On October 15, New York-based electronic composer Rafael Anton Irisarri rattled off a series of frustrated tweets about a little-reported change in how Bandcamp pays artists for digital sales. “Bandcamp doing digital sales math just like Beatport does,” he wrote. “So much for listeners’ money reaching the artists directly! #ShameonThem.”
Irisarri’s were only the most heated in a string of recent tweets by DIY artists asking about Bandcamp’s shift to having payments for digital sales flow through the service, rather than directly to the artists. The online music platform’s co-founder/CEO, Ethan Diamond, confirmed the move to Billboard, noting that Bandcamp’s revenue share, which starts at 15 percent for digital downloads and 10 percent for physical product, remains the same.
Diamond says Bandcamp made the switch, which it announced to artists on July 16 and finished implementing on September 17, so it could make several updates, “all of which are about increasing artists’ sales.” The transition will allow Bandcamp to support credit cards (currently it supports only PayPal); fans will be able to pay all at once for a shopping cart containing items from multiple artists (currently they must check out separately for each artist); it will also be able to offer gift cards. While payments for physical sales still flow directly from fans to artists, Diamond says the longer-term goal is to have those revenues flow through Bandcamp, as well, for the same reasons.

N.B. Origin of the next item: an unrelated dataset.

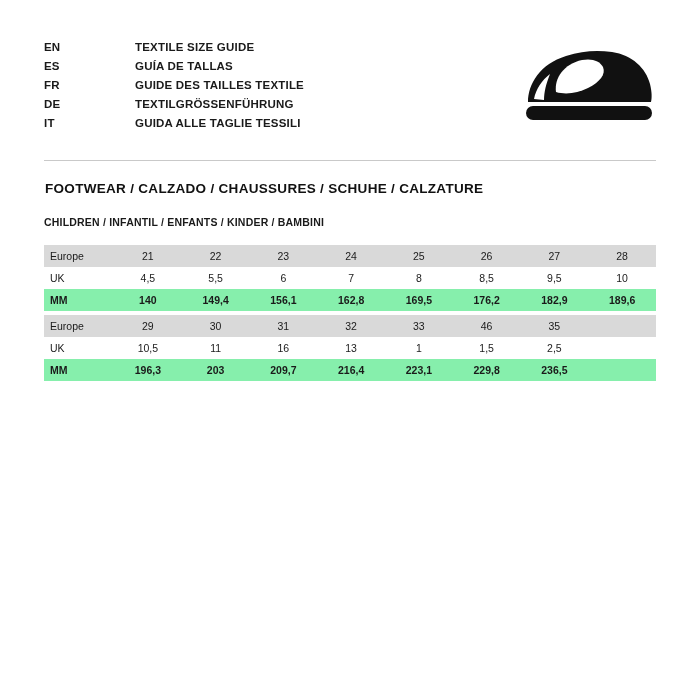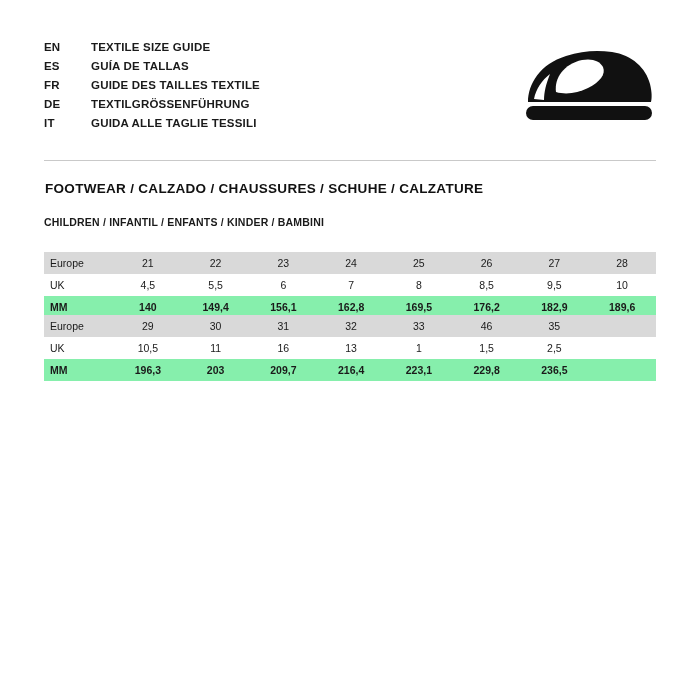"EN" .lang-row { gap: none -> 44px }
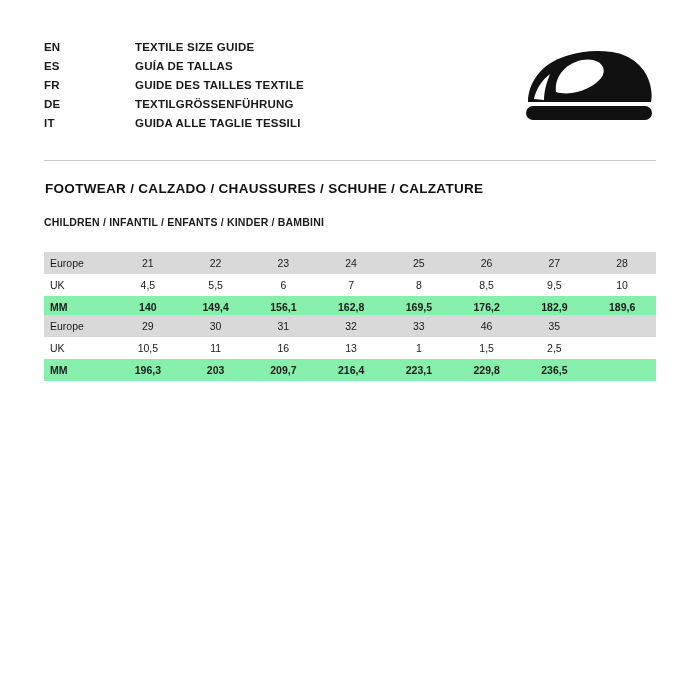"CHILDREN / INFANTIL / ENFANTS" .table-caption { margin-bottom: 24px -> 17px }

“Bandcamp’s revenue share model means that we only make money when our artists make a lot more money,” Diamond says. “That approach keeps our interests aligned with those of the artists we serve. This change will streamline the way fans pay artists on Bandcamp, and will give fans more ways to pay artists on Bandcamp. Getting paid instantly was great, but getting paid more money, at a ‘cost’ of only a 24-48 hour delay in payment (when the industry standard is 30 days), is better.”
Bandcamp says it has paid out $126 million to artists and independent labels since it began in 2008, including $3.6 million in the last 30 days.
And even though Irisarri tells Billboard that he continues to have questions about his pay statements, “even with all its inherent flaws, I still use Bandcamp as a main platform for generating income.”